Los dirigentes que han quedado al frente de la organización han demostrado que no eran más que muchachos de mandado del viejo caudillo, que no eran capaz de pensar ni actuar por sí solo, y que lo único que le interesaba era estar arriba, aunque fuera arrimado.
Está bien que hubiese la unidad con el PLD en 1996, pero pasado ese período creíamos que los reformistas iban a fortalecer la organización para que se convirtiera nuevamente en opción de Poder, sin embargo ha sido todo lo contrario.
El Partido Reformista agoniza y no hay médico que lo pueda salvar, pues el PLD se lo tragará sin masticarlo, tal como han expresados algunos dirigentes de la organización morada.
Incluso Franklin Almeida vaticinó que el Partido Reformista hasta perderá su personería jurídica en el próximo certamen electoral, ya que no obtendrá la cantidad de votos que le permitan seguir como fuerza política.
Todos los días se produce una hemorragia de reformistas hacia el PLD, donde entienden pueden seguir en el Poder, porque lo importante es estar arriba no importa quien sea el gobernante.
Recordemos que lo mismo ocurrió cuando Hipólito Mejía era opción de Poder, hacia él corrieron una buena parte de reformistas, quienes ocuparon cargos importantes en esa gestión, pero cuando vieron que la tortilla iba a cambiar de mesa, ellos también cambiaron.

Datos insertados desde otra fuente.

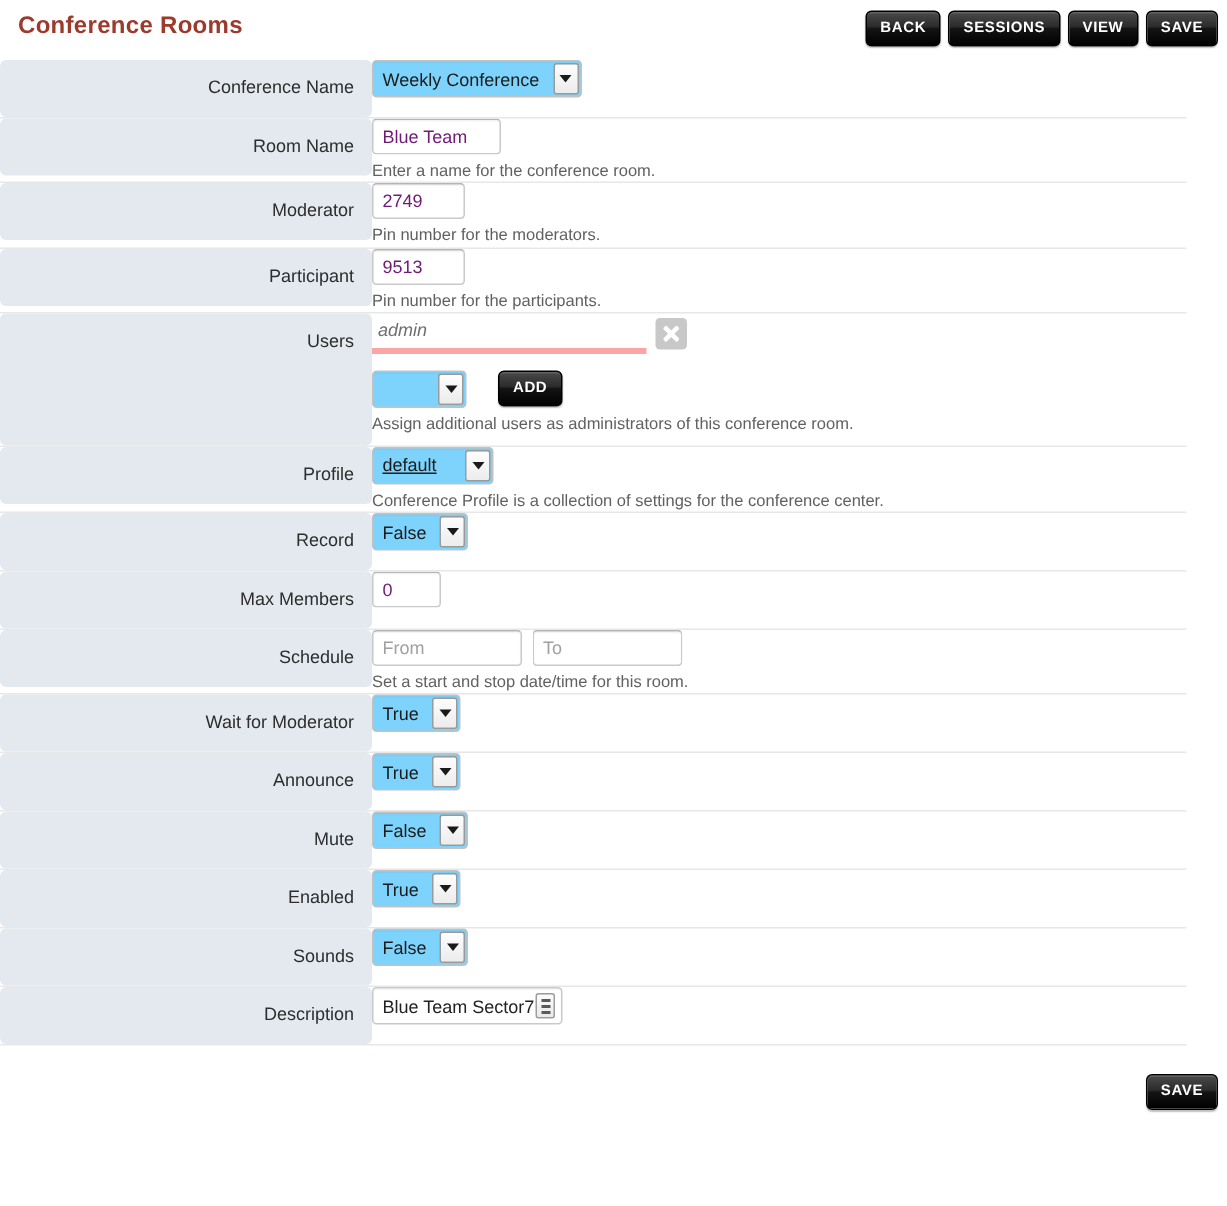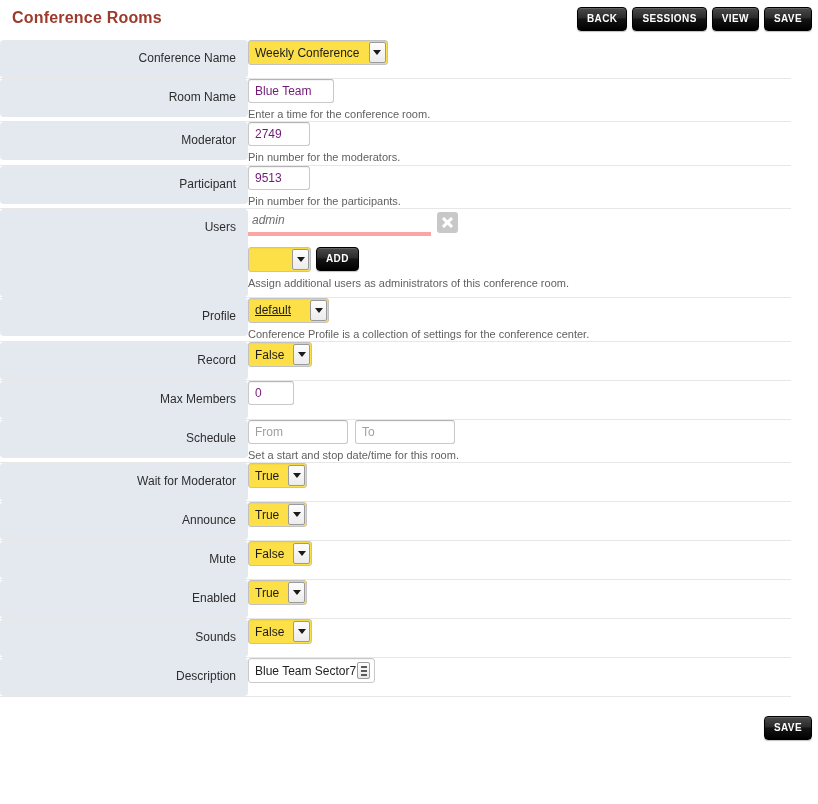"Weekly Conference" .sel { background: #fde047 -> #7dd3fc }
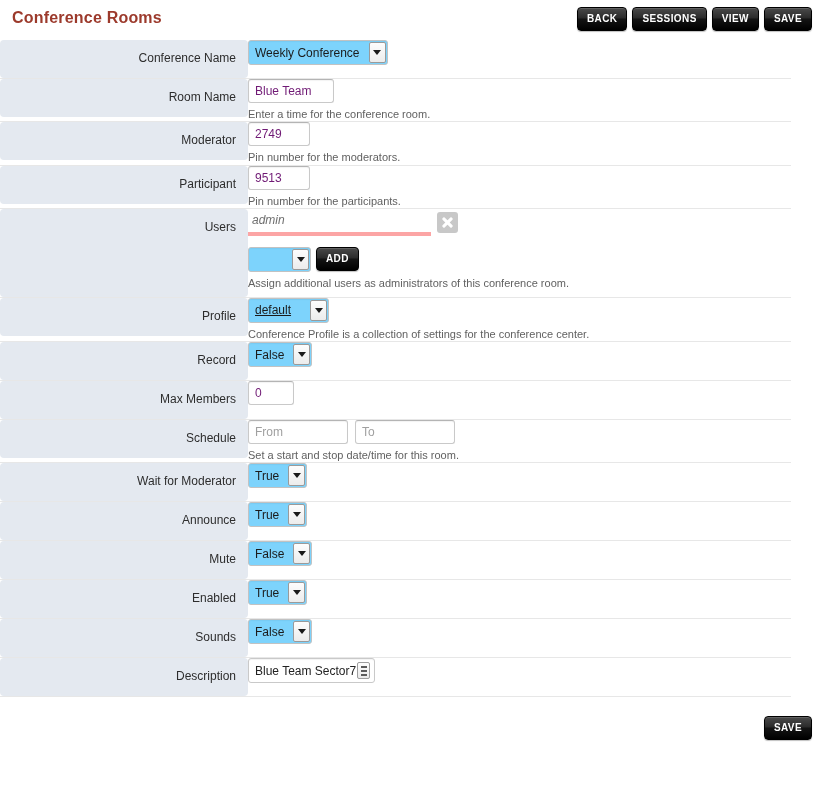"Enter a time for the" div.hint { text: time -> name }
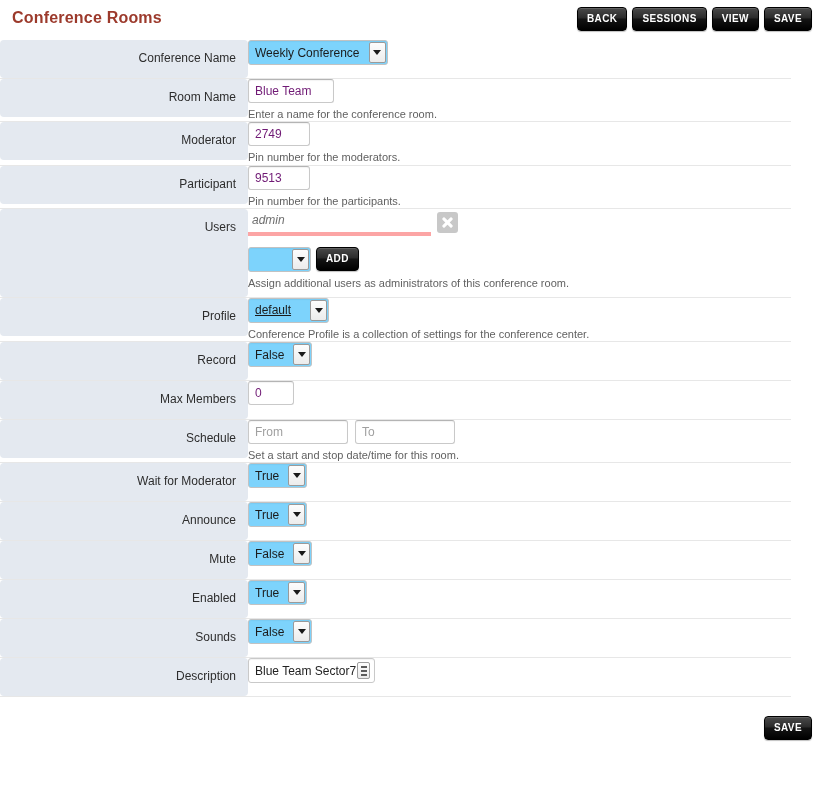"ADD" .add-line { gap: 5px -> 21px }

Por más intentos que un grupito esté haciendo para mantener el Partido a flote, una mayoría importante hace lo contrario, porque entienden que a esa organización le llegó su final.
Lo que estamos viendo en la actualidad en esa organización, es que luego de las próximas elecciones, sólo quedarán las siglas para seguir ocupando algunos espacios en los medios de prensa y justificar algunas acciones económicas, pero nada más.
El afán de poder, de estar arriba como diera lugar, de decir que estar en el gobierno, encamina a esa organización hacia el despeñadero y al final le espera su tumba.
Los dirigentes de esa organización han entendido que hay que estar arriba, sin importar como, y no estar en la cola fortaleciendo una de las tres patas en que se sostiene la "democracia" dominicana y que al desaparecer una de las patas, quedará coja.
Balaguer le enseñó a sus seguidores que él era el Poder, era el Partido y lo era todo, que ellos sólo estaban ahí para hacer mandado cuando se le solicitara.
Ahí va el carro fúnebre hacia cualquier cementerio donde depositará las siglas del Partido Reformista, porque no hubo una figura luego de la muerte de Balaguer, que fuera capaz de levantarlo, porque sólo buscaban estar en el Poder a cualquier precio.
Sus dirigentes prefirieron correr despavoridos hacia otras latitudes, y no trabajar para fortalecer la organización que tantos beneficios les dios durantes siete período que gobernó el país.
Ahí va el entierro del Partido Reformista, con la novedad de que esta vez no irá el pueblo acompañarlo, como a su líder, sino que son los que tantos se beneficiaron, quienes los llevan para ellos refugiarse en otro techo, en el cual nunca pusieron un clavo.